If you're at all interested in historical fiction, Ellis Peters wrote straight historicals as Edith Pargeter (her given name), and I'd particularly recommend The Heaven Tree Trilogy (about art and Wales and love and family and faith and war) and A Bloody Field Near Shrewsbury, which is a retelling of the story of Hotspur and Prince Hal. Pargeter was marvelous.

Date: 2004-01-07 06:05 am (UTC)
fufaraw: mist drift upslope (fly)
From: [personal profile] fufaraw
Seconding the Pargeter rec. I don't even want to think about our TBR pile, or the boxes in the attic, some read, some never got around to. I'll cull before we move, but not till then.

Date: 2004-01-07 06:54 am (UTC)
From: [identity profile] cindyamb.livejournal.com
I'm not thinking about my TBR pile, either. I culled a lot of books from my library before our move. If I did a TBR pile, I'd be forced to face the fact that there are some left that I'll probably never read. It's too painful. I refuse.

Date: 2004-01-07 06:45 am (UTC)
From: [identity profile] veejane.livejournal.com
I liked Winter's Tale a lot a lot. I think it was probably more effective in 1996 than now, since it is essentially about the turn of the millennium, but it's also about New York and excitingness and unlikeliness and stuff.

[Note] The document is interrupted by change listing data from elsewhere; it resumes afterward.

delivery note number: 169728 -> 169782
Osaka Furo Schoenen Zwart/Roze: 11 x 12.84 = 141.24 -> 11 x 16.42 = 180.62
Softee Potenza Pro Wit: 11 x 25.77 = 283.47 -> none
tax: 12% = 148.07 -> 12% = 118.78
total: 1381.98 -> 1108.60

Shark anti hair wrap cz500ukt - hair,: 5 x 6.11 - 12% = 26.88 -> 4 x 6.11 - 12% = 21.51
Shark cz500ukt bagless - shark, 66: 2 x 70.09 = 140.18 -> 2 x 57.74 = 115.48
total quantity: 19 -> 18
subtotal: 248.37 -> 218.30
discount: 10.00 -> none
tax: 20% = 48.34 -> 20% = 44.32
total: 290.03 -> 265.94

I got a bit bored with the Sharpe novels, I confess, after the 3rd or 4th. I like the descriptions of the battles, and feel like I'm learning something, but the coincidences and the Mary Sueism after a while grate on me. I tried one of his (US) Civil War novels, the first of the series, and liked it well enough.

Date: 2004-01-07 07:12 am (UTC)
From: [identity profile] dxmachina.livejournal.com
Heh, Cornwell's Rebel is one of the unnamed paperbacks waiting to be read. I've read most of the Sharpes, and they haven't worn out for me yet, but I do know the feeling, as it's happened to me with Honor Harrington.

Winter's Tale was a Christmas present from long ago that sat on the bookshelf in the bedroom of my old apartment forever. I ran across it while rumaging through the attic awhile back, and remembered that someone (probably you, it seems) had said good things about it in the Lit thread, so I brought it downstairs.

Date: 2004-01-07 09:52 am (UTC)
cofax7: climbing on an abbey wall  (True Places - Infinitemonkeys)
From: [personal profile] cofax7
Winter's Tale is gorgeous and sprawling and epic. If you're in the mood for that sort of romanticism, it's marvelous.